Le deuxième signe n'a pas tardé à suivre avec la publication, mardi 15 juin, d'un rapport d'étape du plan stratégique de développement dont la direction entend bien doter l'AFP d'ici à la fin de l'année. Un rapport d'étape nettement marqué par un souci de gestion qui relègue aux rayons des beaux chromos du passé une conception institutionnelle matinée de romantisme qui est depuis quelques décennies celle de l'AFP.
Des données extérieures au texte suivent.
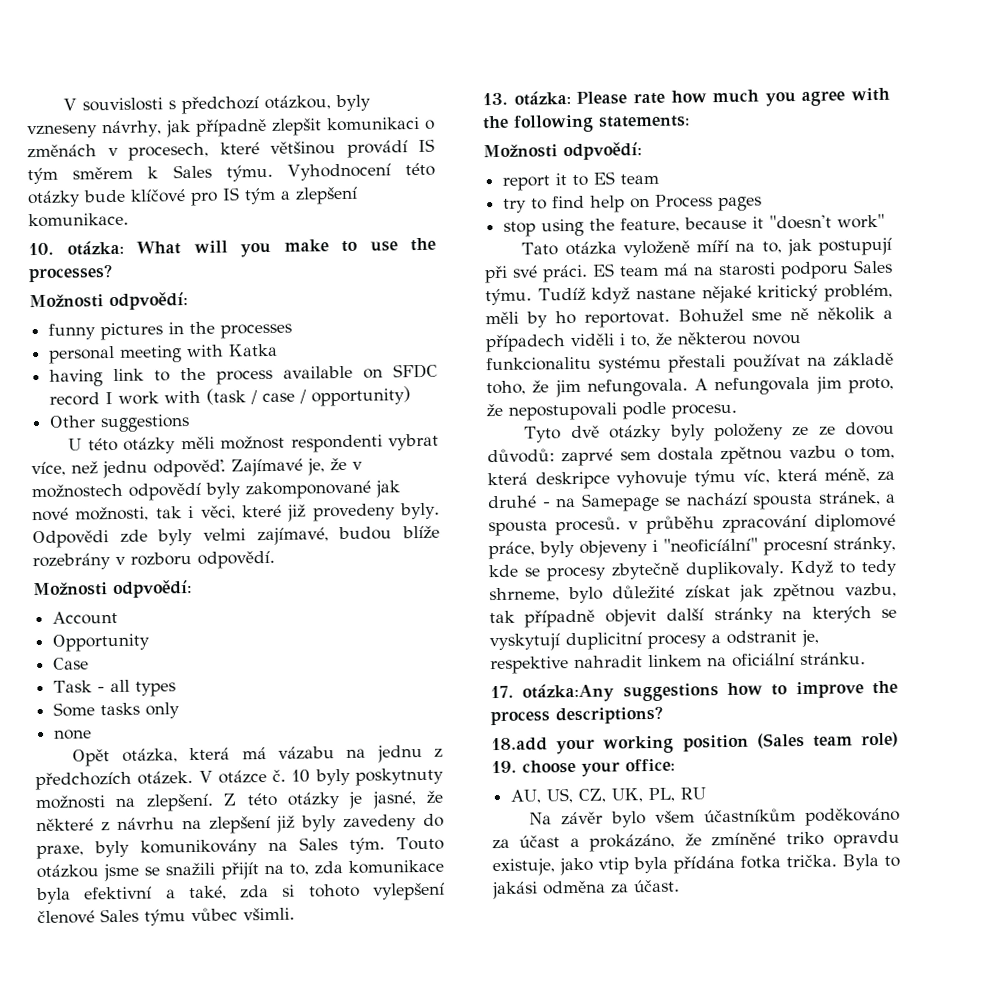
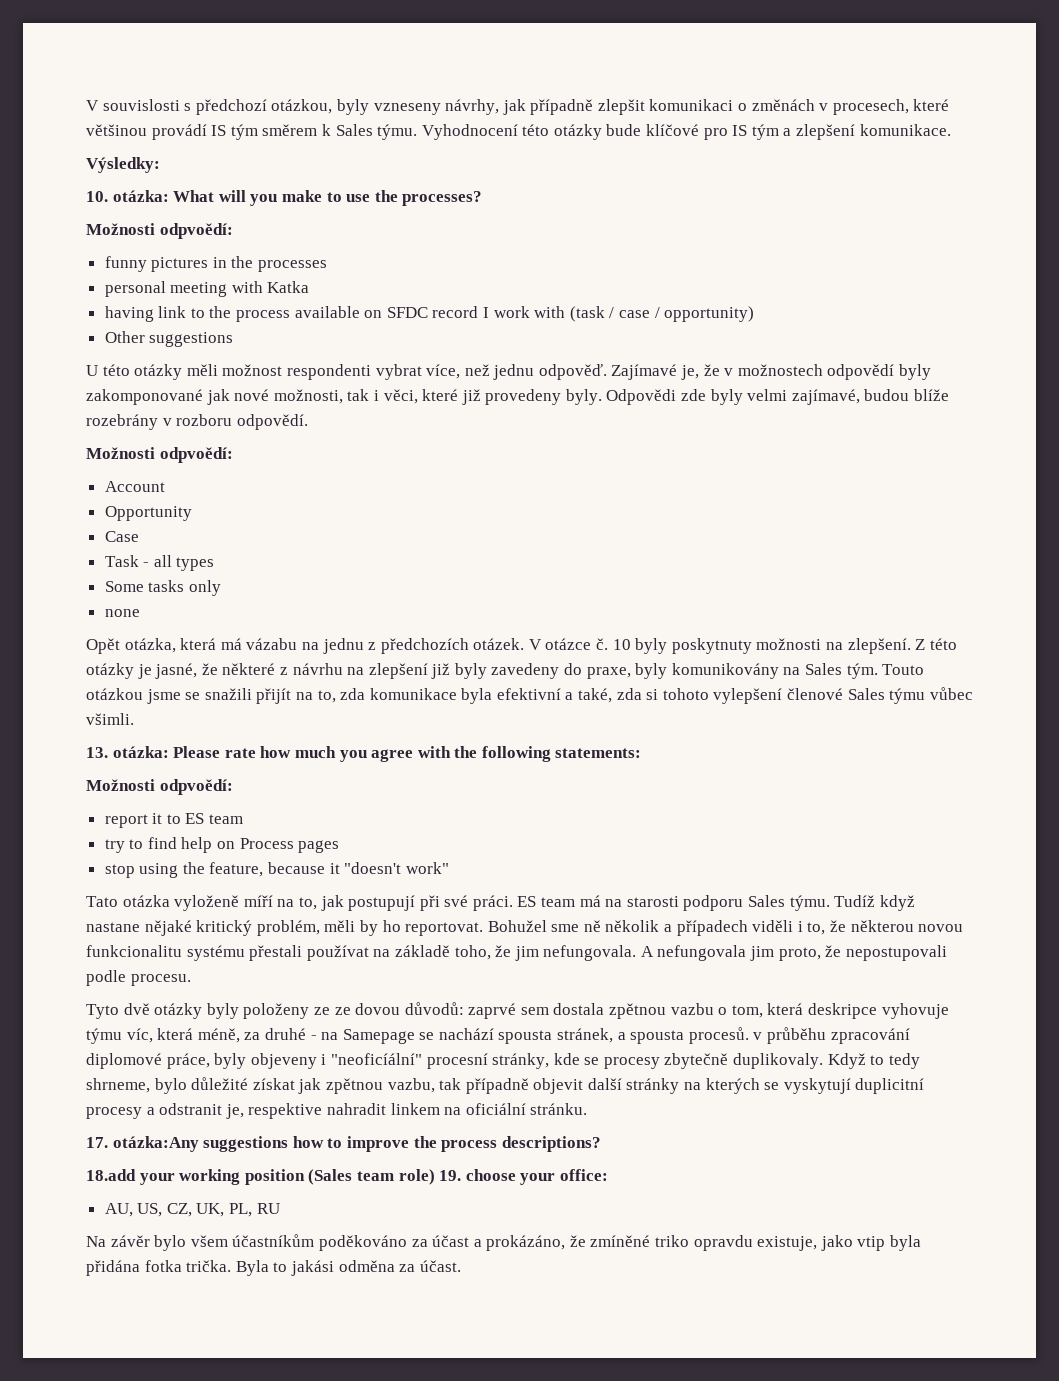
+ Výsledky:
- Na závěr bylo všem účastníkům poděkováno za účast a prokázáno, že zmíněné triko opravdu existuje, jako vtip byla přídána fotka trička.
+ Na závěr bylo všem účastníkům poděkováno za účast a prokázáno, že zmíněné triko opravdu existuje, jako vtip byla přidána fotka trička.

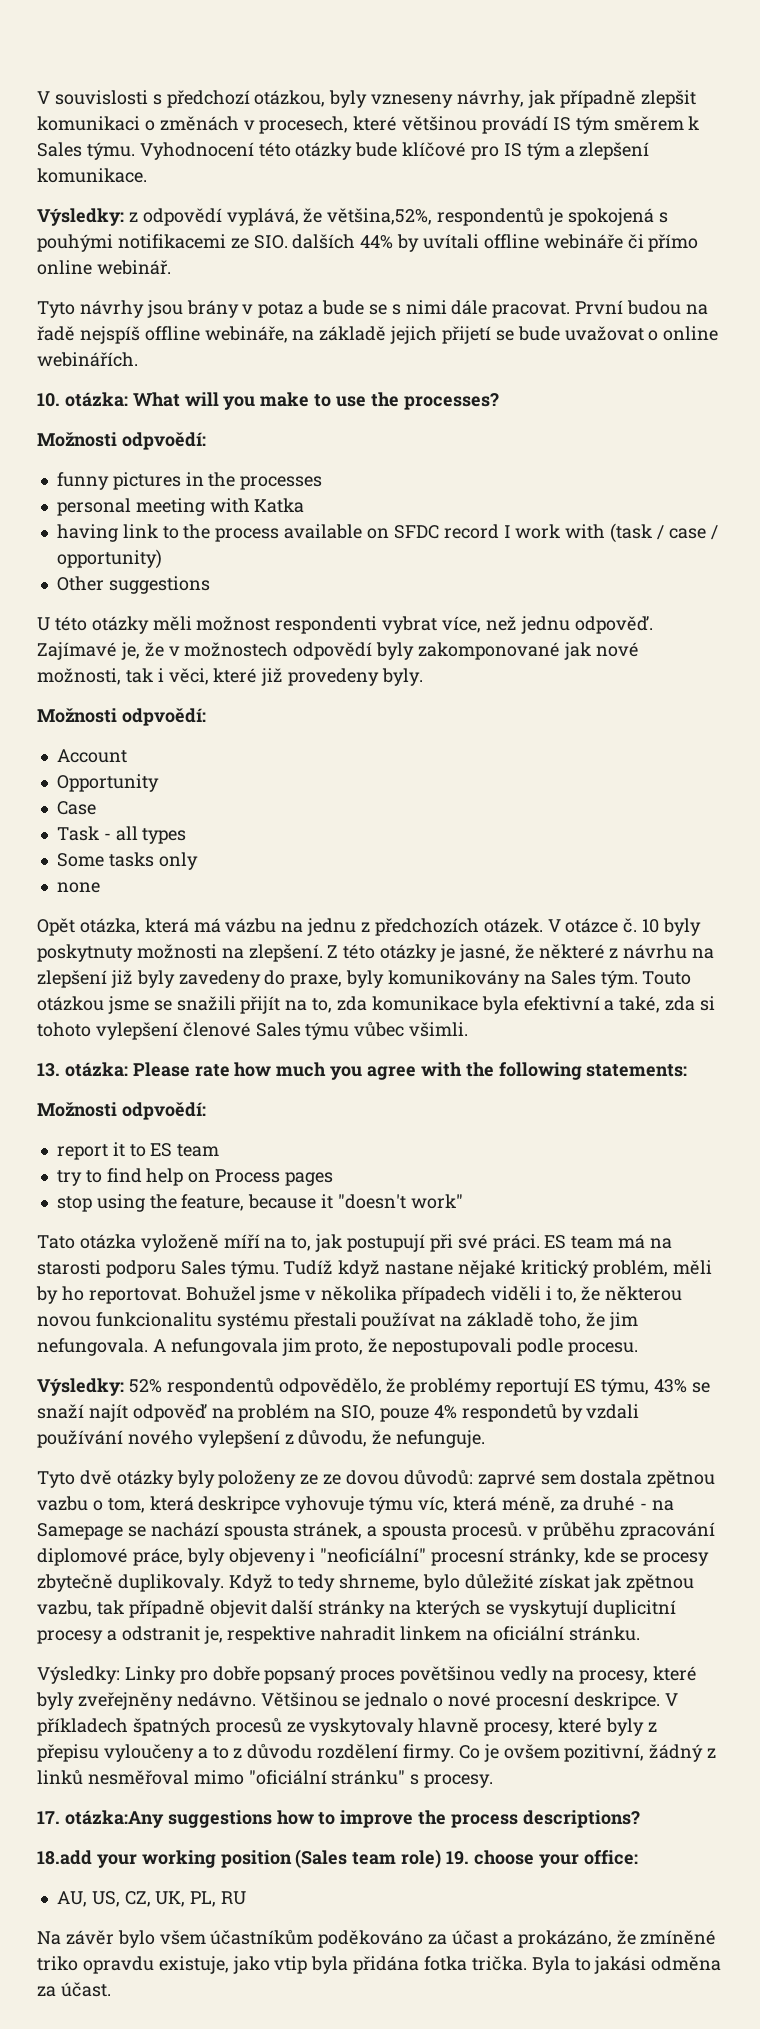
- Výsledky:
+ Výsledky: z odpovědí vyplává, že většina,52%, respondentů je spokojená s pouhými notifikacemi ze SIO. dalších 44% by uvítali offline webináře či přímo online webinář.
+ Tyto návrhy jsou brány v potaz a bude se s nimi dále pracovat. První budou na řadě nejspíš offline webináře, na základě jejich přijetí se bude uvažovat o online webinářích.
- Odpovědi zde byly velmi zajímavé, budou blíže rozebrány v rozboru odpovědí.
- Opět otázka, která má vázabu na jednu z předchozích otázek.
+ Opět otázka, která má vázbu na jednu z předchozích otázek.
- Bohužel sme ně několik a případech viděli i to, že některou novou funkcionalitu systému přestali používat na základě toho, že jim nefungovala.
+ Bohužel jsme v několika případech viděli i to, že některou novou funkcionalitu systému přestali používat na základě toho, že jim nefungovala.
+ Výsledky: 52% respondentů odpovědělo, že problémy reportují ES týmu, 43% se snaží najít odpověď na problém na SIO, pouze 4% respondetů by vzdali používání nového vylepšení z důvodu, že nefunguje.
+ Výsledky: Linky pro dobře popsaný proces povětšinou vedly na procesy, které byly zveřejněny nedávno. Většinou se jednalo o nové procesní deskripce. V příkladech špatných procesů ze vyskytovaly hlavně procesy, které byly z přepisu vyloučeny a to z důvodu rozdělení firmy. Co je ovšem pozitivní, žádný z linků nesměřoval mimo "oficiální stránku" s procesy.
Changement d'homme, changement d'époque. Au siège de l'Agence, à Paris, on se souvient que lorsque Jean Miot, le PDG précédent, avait pris son poste, il était arrivé avec sa seule secrétaire personnelle. Eric Giuily, lui, a amené une équipe de collaborateurs rencontrés lors de ses passages dans différentes entreprises privées. La nouvelle directrice de la communication, Agnès Caradec, en est un bon exemple: si elle a rencontré Eric Giuily à la Compagnie Générale Maritime, sa carte de visite mentionne aussi un passage chez Nike et MacDo. «Mais j'ai débuté dans le secteur public», précise-t-elle. Jean Miot avait déçu les attentes que son arrivée avait suscitées chez les journalistes en ne s'attaquant pas aux structures et en laissant perdurer les rivalités paralysantes entre les ambitions des différents chefs de service. Eric Giuily commence par faire un peu de ménage et propose une réorganisation complète de l'Agence. «En fait, notre nouveau PDG a une volonté de secouer les gens, ce qui est bien, mais il n'est pas forcément habile, ce qui l'est moins. Ce rédacteur en chef est peut-être bien, mais on ne le connaît pas», commente un journaliste parisien.

Eric Wishart a pourtant débuté à l'AFP en 1984 par un passage au desk anglais de Paris. Il est ensuite chef de la cellule anglophone de Nicosie de 1992 à 1996, puis directeur régional à Hongkong. L'arrivée d'Eric Wishart au plus haut poste de la rédaction n'est pour Agnès Caradec que la reconnaissance du fait que «l'Agence a des journalistes dans toutes les langues, certains peuvent accéder à des responsabilités. Une société internationale comme l'AFP doit avoir aussi des responsables étrangers». Certes mais il n'empêche que cette arrivée a quelque peu irrité les journalistes français qui redoutent de voir la même chose se produire dans différents services, notamment le sport qui semble devenir un axe de développement potentiel pour la nouvelle direction. Pas de copie des modèles anglo-saxons de Reuters et de Associated Press, ses principales concurrentes, affirme la direction de l'AFP. Pourtant les journalistes qui ont été destinataires du rapport d'étape s'étonnent de voir souvent revenir dans ce texte la notion de «langage commun» nécessaire entre les 2000 salariés de tous les secteurs de l'agence. Un langage qui au vu des axes de développement suggérés – «sport business», «people», multimédia, web – pourrait tout naturellement être l'anglais.

En finir avec le romantisme

Mais plus encore que l'arrivée d'Eric Wishart, c'est la tonalité du rapport d'étape qui crée quelques inquiétudes chez les 1200 journalistes de l'AFP: «On est conscient qu'il faut en finir avec le romantisme pour être compétitif mais on ne peut pas couper dans des lignes rédactionnelles comme on a pu couper dans des lignes déficitaires du transport maritime», explique Chantal Vallette, déléguée des journalistes au conseil d'administration. Ainsi, lorsque le rapport d'étape indique que «le défi à relever est de faire de l'AFP une entreprise fonctionnant comme les autres grandes entreprises commerciales, dans le respect de sa mission spécifique», les syndicats s'inquiètent de constater que cela pourrait passer par «une politique salariale avec fixation d'objectifs et appréciation des résultats ou l'introduction d'une part variable dans la rémunération permettant de récompenser les performances». «Ce ne sont que des pistes, tout est à discuter», rétorque la direction. Comme le déménagement parfois évoqué du siège actuellement situé… place de la Bourse.